Case Files and Memories 

Beer   
 

"Motherhood Changes You"

“I’d be curious to see what you’re doing in a few years.” There was a pause and a sort of knowing glance in my direction.  I sat in the passenger seat 24 weeks pregnant with baby #1. “Motherhood changes you,” he said.

I took offense to this, felt my face flush with annoyance, stuttered something unintelligible, and immediately began collecting facts for my case against this person.  This person who assumed I’d be less capable in my work once I became a mother, the tone implied (or the tone I perceived) was that I’d be less dedicated to my career once I saw how cute onesies could be on tiny bellies.  It felt as if this comment undermined my years of learning and work down to one assumption: that after a bit of motherhood, I’d probably take an easier route, a soft exit and leave the field altogether.  I’d abandon my career and stay home because babies, or perhaps work at a bank.

It’s been nearly 2 years since that sentence and it still bothers me.  Both from the perspective that I know I am a bad person for being such a hoarder of grudges, a habitual collector of cynical thoughts and from the perspective that perhaps I’ve interpreted the conversation wrong for the past 26 months.

So now, two years later, with two under two, and six weeks into maternity leave perhaps it’s the right time to reflect on that statement.

“Motherhood changes you.”

It’s made me softer in my approach with people.  I’ve actively worked on not immediately venting about a rude email from a service facilitator or a text message sent way too late from a parent.  I try to roll my eyes less, and breathe a bit more.  And while I’m softer with others, and I’m harder on myself, because motherhood changes you.  Every parent and especially mothers can relate to there not being enough time to get everything done.  (Whatever everything is…)  There isn’t enough time to accomplish this mystical everything, and there’s even less time to be bitter about emails or texts or a sentence that's pestered you for two years...

I have two visible and adorable onesie-clad reminders at home at how fast time moves, how quickly life passes, and by bedtime, there’s just not enough time left over to do the godforsaken dishes let alone to be angry.  There is certainly zero energy left to stoke the fires of annoyance throughout the night, to keep vigil the grudges.

Scientifically, it’s true.  The maternal brain is changed in complex neurological ways.  It is chemically wired to respond to the needs of another.  "Those maternal feelings of overwhelming love, fierce protectiveness, and constant worry begin with reactions in the brain." The brain becomes wired to love and care for another in ways you physically and neurologically were not able to before.  I am better at what I do because of this, because motherhood changes you.

I am so, so tired.  There are tiny hands smelling of peanut butter and blueberries and crayons and milk touching me all.the.time.  And cries and whimpers from one room while shouts of mama and giggles ricochet from another.

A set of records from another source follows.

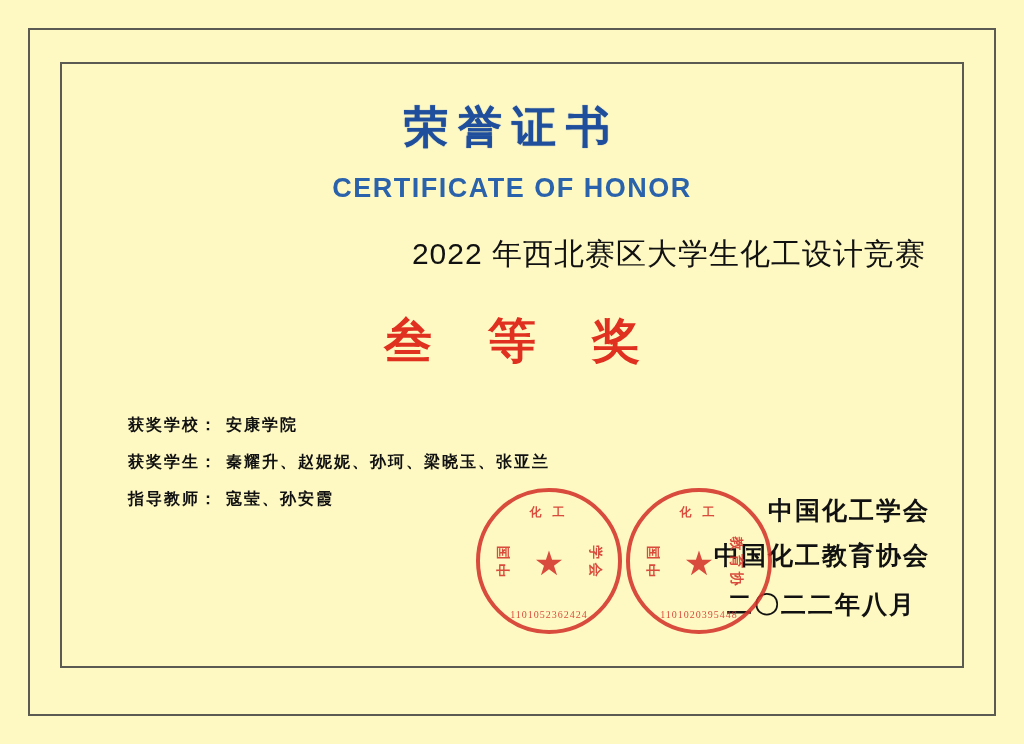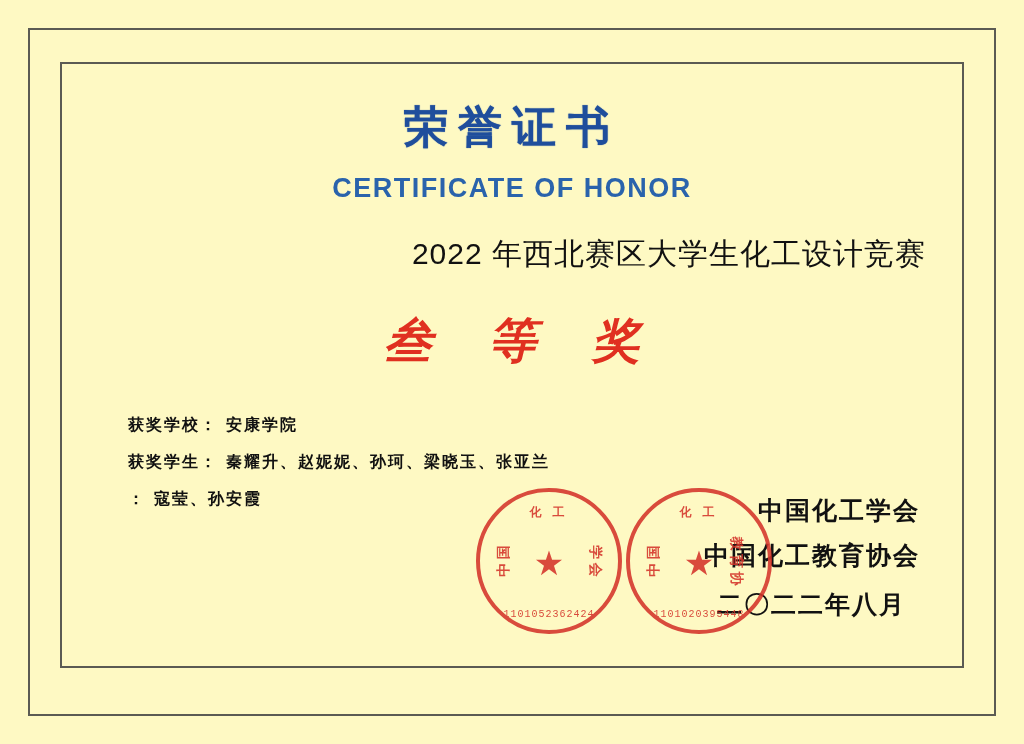"叁 等 奖" .award { font-style: italic -> none }
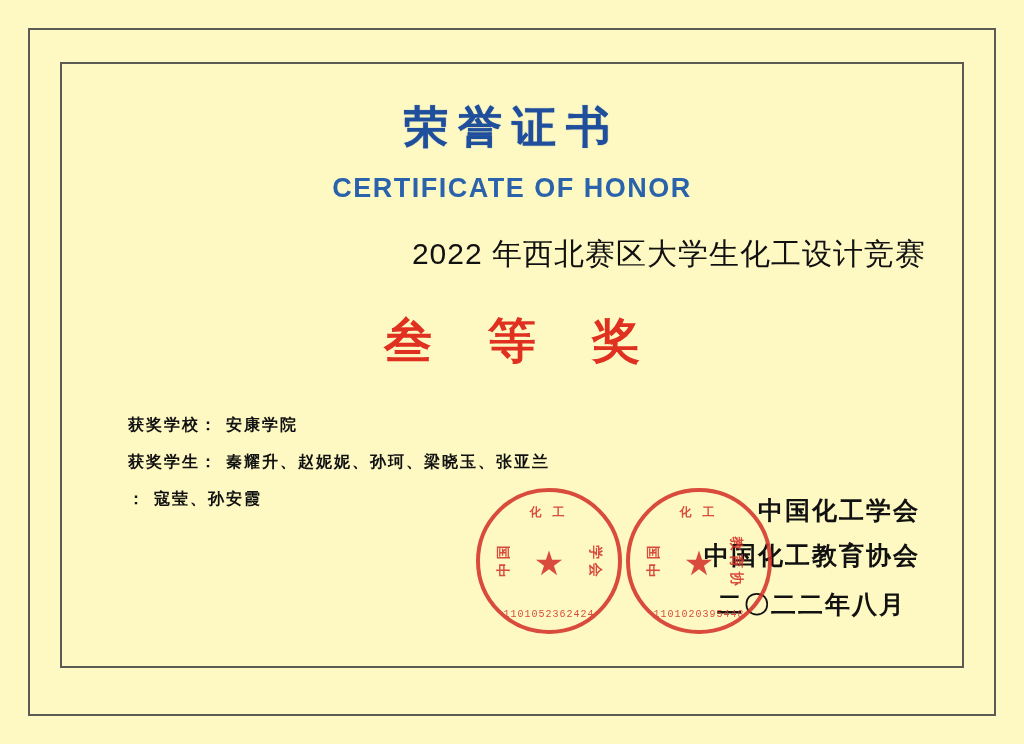"指导教师" span.field-label { html: none -> <span>指导教师</span> }
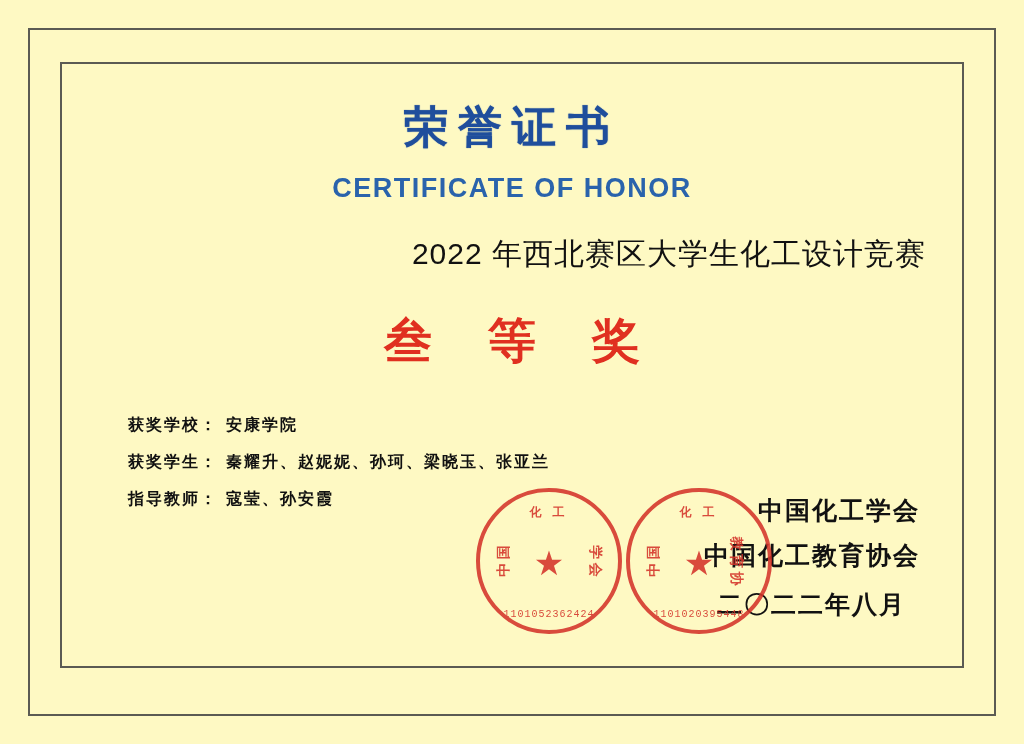"中国化工学会" .org-lines { left: 68px -> 78px }
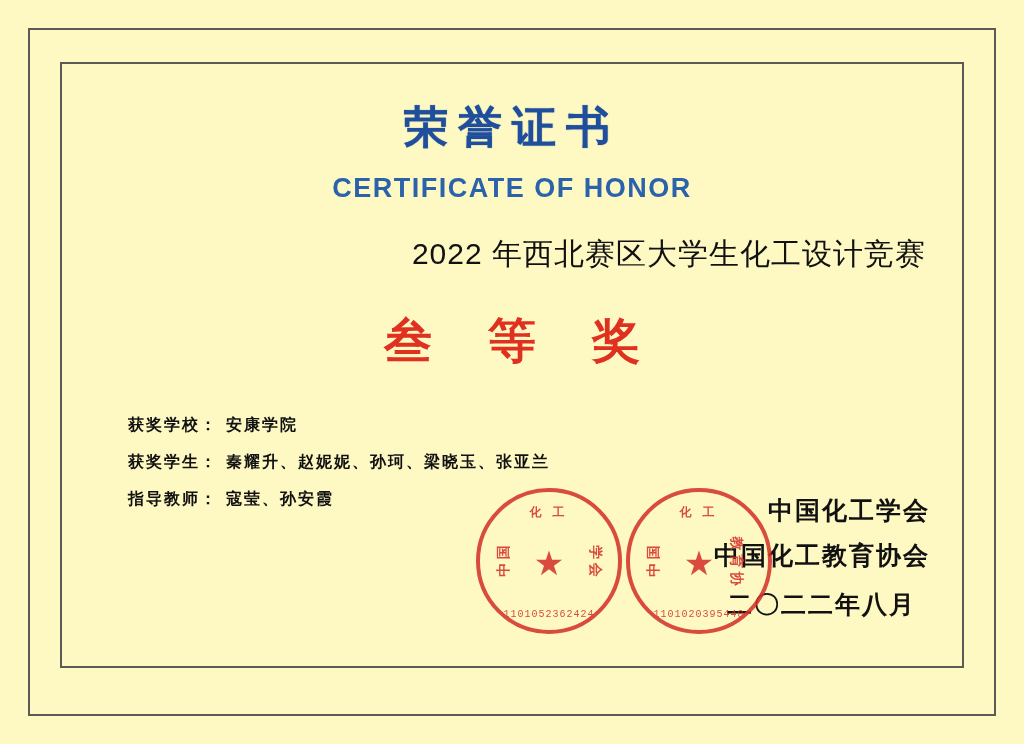"1101052362424" .stamp-bottom-text { font-family: Liberation Mono, monospace -> Liberation Serif, serif }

I am constantly multitasking while reminding myself, that for these few short weeks this is all I really need to accomplish.  Being present, being here.  Wiping little noses and butts endlessly and snuggling and cuddling, and absorbing on my never-clean-for-long shirt toddler tears of jealousy and newborn tears of frustration.

The fatigue of learning to be okay with just being with each other, day in and day out, and slowing down long enough to just be together with someone (even little someones) has made me better at my work.  I’m better at waiting while listening, and better at accepting some days are grand beautiful days and some days are “is this day over yet?” days.

I am working on being a better person in my life and not just a better staff in my work, because motherhood changes you.